» Exercise prompt: Reproduce all the data exactly, without pictures.

===== Available records

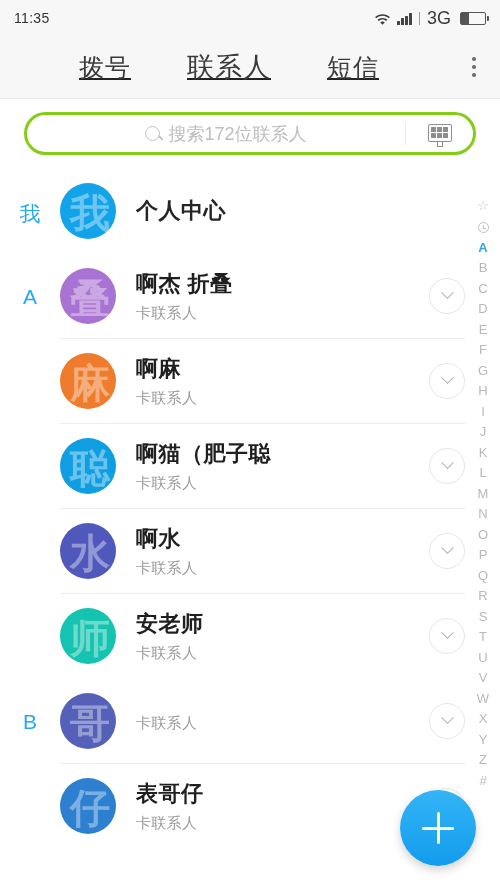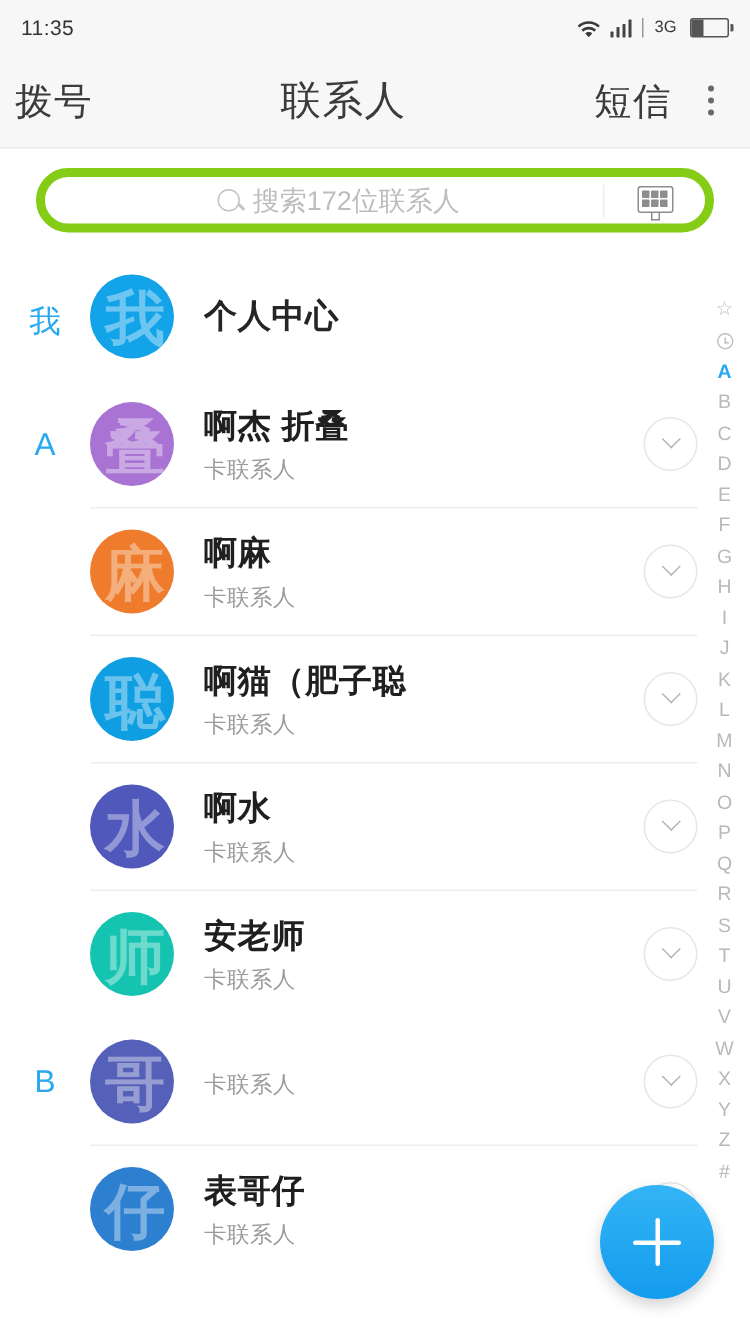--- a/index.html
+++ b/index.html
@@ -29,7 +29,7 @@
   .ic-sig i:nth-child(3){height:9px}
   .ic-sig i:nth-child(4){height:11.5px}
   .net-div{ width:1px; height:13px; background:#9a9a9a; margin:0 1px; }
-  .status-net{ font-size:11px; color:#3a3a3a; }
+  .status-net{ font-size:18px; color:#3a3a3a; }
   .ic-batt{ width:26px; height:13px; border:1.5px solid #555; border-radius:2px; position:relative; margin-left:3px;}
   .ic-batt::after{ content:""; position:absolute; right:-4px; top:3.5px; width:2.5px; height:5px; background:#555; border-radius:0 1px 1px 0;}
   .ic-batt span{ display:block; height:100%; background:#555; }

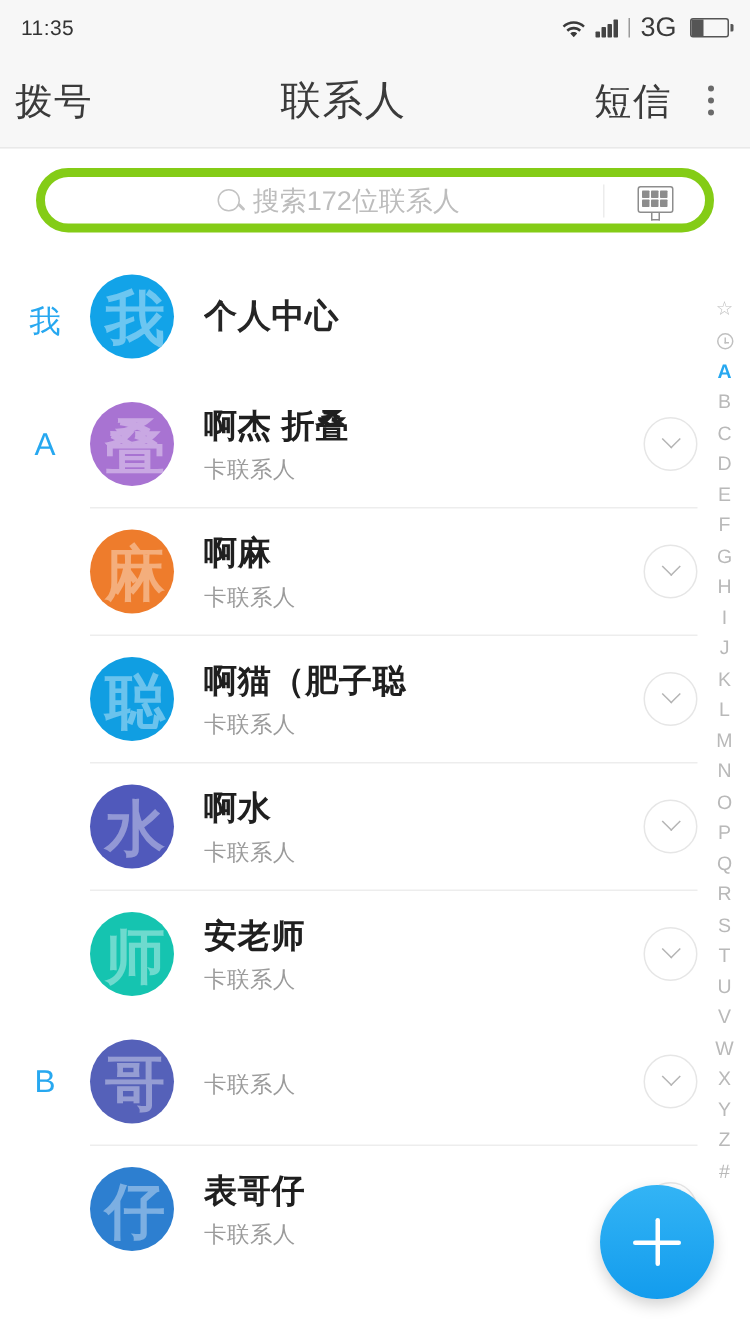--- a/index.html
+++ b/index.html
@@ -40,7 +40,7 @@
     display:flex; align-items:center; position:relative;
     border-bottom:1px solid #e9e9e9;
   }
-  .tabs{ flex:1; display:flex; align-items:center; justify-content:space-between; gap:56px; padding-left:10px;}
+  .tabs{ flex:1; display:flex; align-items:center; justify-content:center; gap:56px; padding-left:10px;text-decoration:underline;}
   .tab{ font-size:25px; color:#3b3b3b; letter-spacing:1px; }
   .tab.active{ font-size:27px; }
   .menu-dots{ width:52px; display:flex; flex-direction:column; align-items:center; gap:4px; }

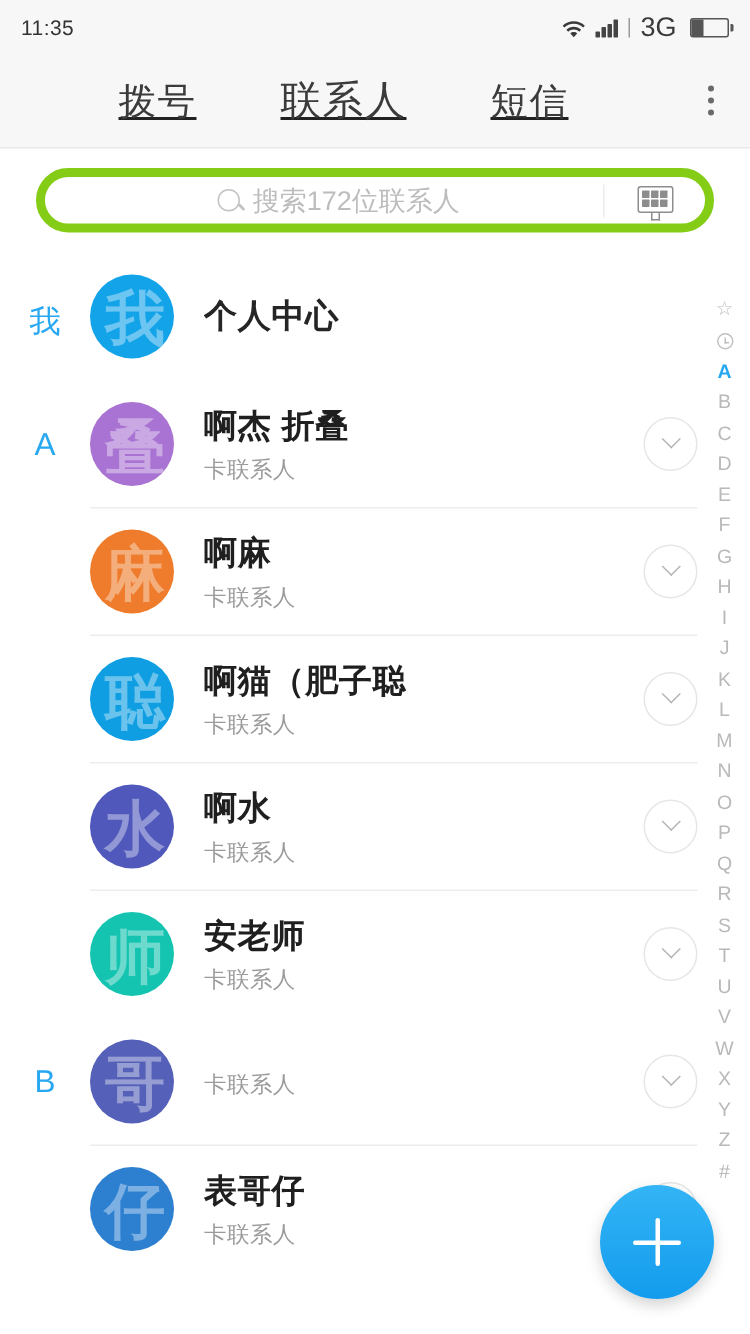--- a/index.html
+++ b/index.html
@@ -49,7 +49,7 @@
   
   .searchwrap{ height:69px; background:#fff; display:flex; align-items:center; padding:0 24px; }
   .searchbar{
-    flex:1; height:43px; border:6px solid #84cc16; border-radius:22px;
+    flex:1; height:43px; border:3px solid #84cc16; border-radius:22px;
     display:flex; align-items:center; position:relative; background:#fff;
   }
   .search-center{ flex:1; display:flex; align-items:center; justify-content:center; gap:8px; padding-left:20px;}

==========

» Solution to the exercise:
--- a/index.html
+++ b/index.html
@@ -29,7 +29,7 @@
   .ic-sig i:nth-child(3){height:9px}
   .ic-sig i:nth-child(4){height:11.5px}
   .net-div{ width:1px; height:13px; background:#9a9a9a; margin:0 1px; }
-  .status-net{ font-size:11px; color:#3a3a3a; }
+  .status-net{ font-size:18px; color:#3a3a3a; }
   .ic-batt{ width:26px; height:13px; border:1.5px solid #555; border-radius:2px; position:relative; margin-left:3px;}
   .ic-batt::after{ content:""; position:absolute; right:-4px; top:3.5px; width:2.5px; height:5px; background:#555; border-radius:0 1px 1px 0;}
   .ic-batt span{ display:block; height:100%; background:#555; }

--- a/index.html
+++ b/index.html
@@ -40,7 +40,7 @@
     display:flex; align-items:center; position:relative;
     border-bottom:1px solid #e9e9e9;
   }
-  .tabs{ flex:1; display:flex; align-items:center; justify-content:space-between; gap:56px; padding-left:10px;}
+  .tabs{ flex:1; display:flex; align-items:center; justify-content:center; gap:56px; padding-left:10px;text-decoration:underline;}
   .tab{ font-size:25px; color:#3b3b3b; letter-spacing:1px; }
   .tab.active{ font-size:27px; }
   .menu-dots{ width:52px; display:flex; flex-direction:column; align-items:center; gap:4px; }

--- a/index.html
+++ b/index.html
@@ -49,7 +49,7 @@
   
   .searchwrap{ height:69px; background:#fff; display:flex; align-items:center; padding:0 24px; }
   .searchbar{
-    flex:1; height:43px; border:6px solid #84cc16; border-radius:22px;
+    flex:1; height:43px; border:3px solid #84cc16; border-radius:22px;
     display:flex; align-items:center; position:relative; background:#fff;
   }
   .search-center{ flex:1; display:flex; align-items:center; justify-content:center; gap:8px; padding-left:20px;}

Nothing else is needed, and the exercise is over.